Saved entries:
···

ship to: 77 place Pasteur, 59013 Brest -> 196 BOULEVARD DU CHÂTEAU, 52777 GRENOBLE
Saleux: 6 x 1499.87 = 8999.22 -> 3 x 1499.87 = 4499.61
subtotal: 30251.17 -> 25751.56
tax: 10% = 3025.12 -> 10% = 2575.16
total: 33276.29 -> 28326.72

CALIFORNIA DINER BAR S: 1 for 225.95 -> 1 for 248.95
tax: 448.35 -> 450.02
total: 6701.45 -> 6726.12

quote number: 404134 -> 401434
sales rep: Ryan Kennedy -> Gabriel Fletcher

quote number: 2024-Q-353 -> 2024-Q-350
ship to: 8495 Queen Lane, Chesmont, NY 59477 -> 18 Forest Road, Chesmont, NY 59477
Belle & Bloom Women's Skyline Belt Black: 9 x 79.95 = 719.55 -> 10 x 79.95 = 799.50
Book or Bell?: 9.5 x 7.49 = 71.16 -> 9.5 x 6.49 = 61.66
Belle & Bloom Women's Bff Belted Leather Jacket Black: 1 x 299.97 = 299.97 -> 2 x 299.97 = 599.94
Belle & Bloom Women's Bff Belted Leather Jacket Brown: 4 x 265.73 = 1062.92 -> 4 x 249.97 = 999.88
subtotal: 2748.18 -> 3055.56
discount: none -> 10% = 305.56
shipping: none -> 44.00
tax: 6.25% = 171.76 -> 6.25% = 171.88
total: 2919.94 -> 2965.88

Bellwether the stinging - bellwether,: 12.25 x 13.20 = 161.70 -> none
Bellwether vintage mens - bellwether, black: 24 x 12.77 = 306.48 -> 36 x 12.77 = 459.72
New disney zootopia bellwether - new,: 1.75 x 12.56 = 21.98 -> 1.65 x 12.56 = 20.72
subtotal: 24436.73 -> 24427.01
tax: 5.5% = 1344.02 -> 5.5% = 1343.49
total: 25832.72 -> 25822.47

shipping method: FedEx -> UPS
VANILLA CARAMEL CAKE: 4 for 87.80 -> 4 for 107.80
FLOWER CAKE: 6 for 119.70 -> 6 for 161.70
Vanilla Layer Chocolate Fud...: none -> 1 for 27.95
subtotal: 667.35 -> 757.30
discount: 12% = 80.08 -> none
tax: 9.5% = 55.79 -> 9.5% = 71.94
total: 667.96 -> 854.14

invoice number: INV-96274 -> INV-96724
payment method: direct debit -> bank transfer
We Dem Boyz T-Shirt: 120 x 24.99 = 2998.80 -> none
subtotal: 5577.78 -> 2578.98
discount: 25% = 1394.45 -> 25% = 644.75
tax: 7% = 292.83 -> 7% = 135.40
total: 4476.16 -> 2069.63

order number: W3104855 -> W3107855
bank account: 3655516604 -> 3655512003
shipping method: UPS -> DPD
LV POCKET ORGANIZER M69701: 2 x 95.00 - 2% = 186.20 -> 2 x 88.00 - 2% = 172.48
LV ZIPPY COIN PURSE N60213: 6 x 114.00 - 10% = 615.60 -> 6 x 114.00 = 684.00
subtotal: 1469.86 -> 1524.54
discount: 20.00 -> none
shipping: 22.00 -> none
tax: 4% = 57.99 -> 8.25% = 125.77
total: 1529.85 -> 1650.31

···

**Assignment**
In the entries above, find each line with "Women" and list it.

**Your response**
Belle & Bloom Women's Skyline Belt Black: 9 x 79.95 = 719.55 -> 10 x 79.95 = 799.50
Belle & Bloom Women's Bff Belted Leather Jacket Black: 1 x 299.97 = 299.97 -> 2 x 299.97 = 599.94
Belle & Bloom Women's Bff Belted Leather Jacket Brown: 4 x 265.73 = 1062.92 -> 4 x 249.97 = 999.88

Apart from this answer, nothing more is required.